Fernando Camunda apelou os munícipes no sentido de colaborarem na execução dos projectos em curso, para que se atinjam os índices do desenvolvimento social e económico da região.
Além disso, referiu a necessidade das populações evitarem a descriminação dos cidadãos que durante muito tempo viveram fora do município, uma vez que estes podem contribuir com o seu saber no desenvolvimento do município.

Regedor reconhece esforços

O regedor da Quibala, soba José Gouveia Ndunda, reconheceu os esforços que as autoridades provinciais e municipais estão a desenvolver, desde o alcance da paz no país, com a reabilitação de estradas, escolas e postos de saúde.

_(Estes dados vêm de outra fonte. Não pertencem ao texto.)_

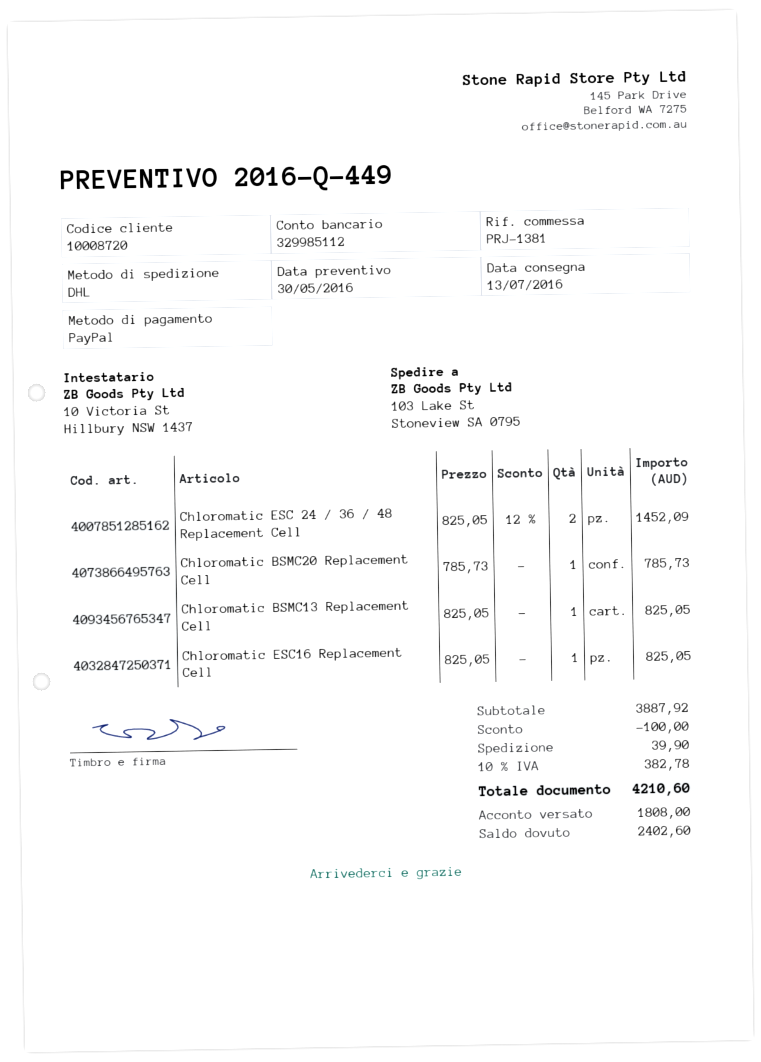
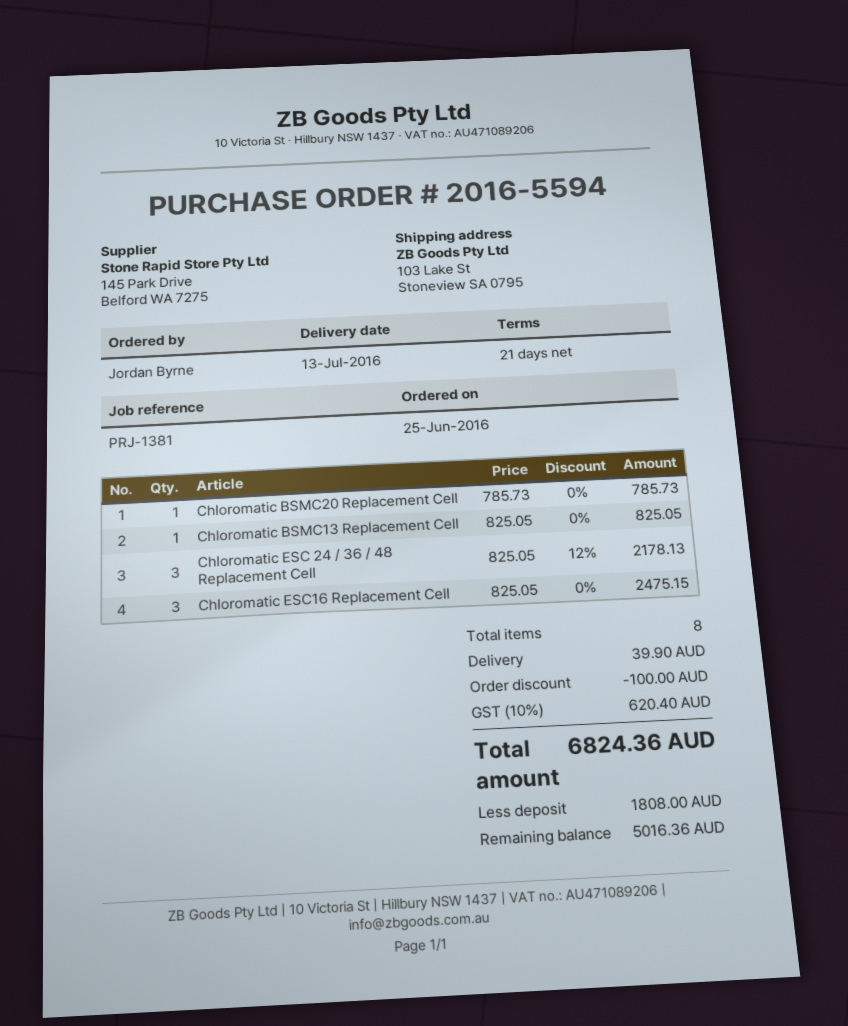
Chloromatic ESC 24 / 36 / 48 Replacement Cell: 2 x 825.05 - 12% = 1452.09 -> 3 x 825.05 - 12% = 2178.13
Chloromatic ESC16 Replacement Cell: 1 x 825.05 = 825.05 -> 3 x 825.05 = 2475.15
tax: 10% = 382.78 -> 10% = 620.40
total: 4210.60 -> 6824.36
balance: 2402.60 -> 5016.36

 José Gouveia Ndunda, que controla 420 sobas, número da totalidade de bairros existentes no município, considerou que, apesar dos ganhos, há ainda pela frente um árduo trabalho por fazer para que todas as localidades tenham escolas, postos de saúde, água potável e energia eléctrica.
O município da Quibala é o centro que liga a região norte, sul e leste do país, servindo-se de uma via rodoviária reabilitada e ampliada, no quadro do programa de reconstrução nacional.
Com uma população estimada em 122.415 habitantes, ocupa uma superfície de 10.280 quilómetros quadrados e administrativamente compreende três comunas – Cariango, Ndala Kachibo e Lonhe – e duas áreas administrativas: Catofe e Muquitixe.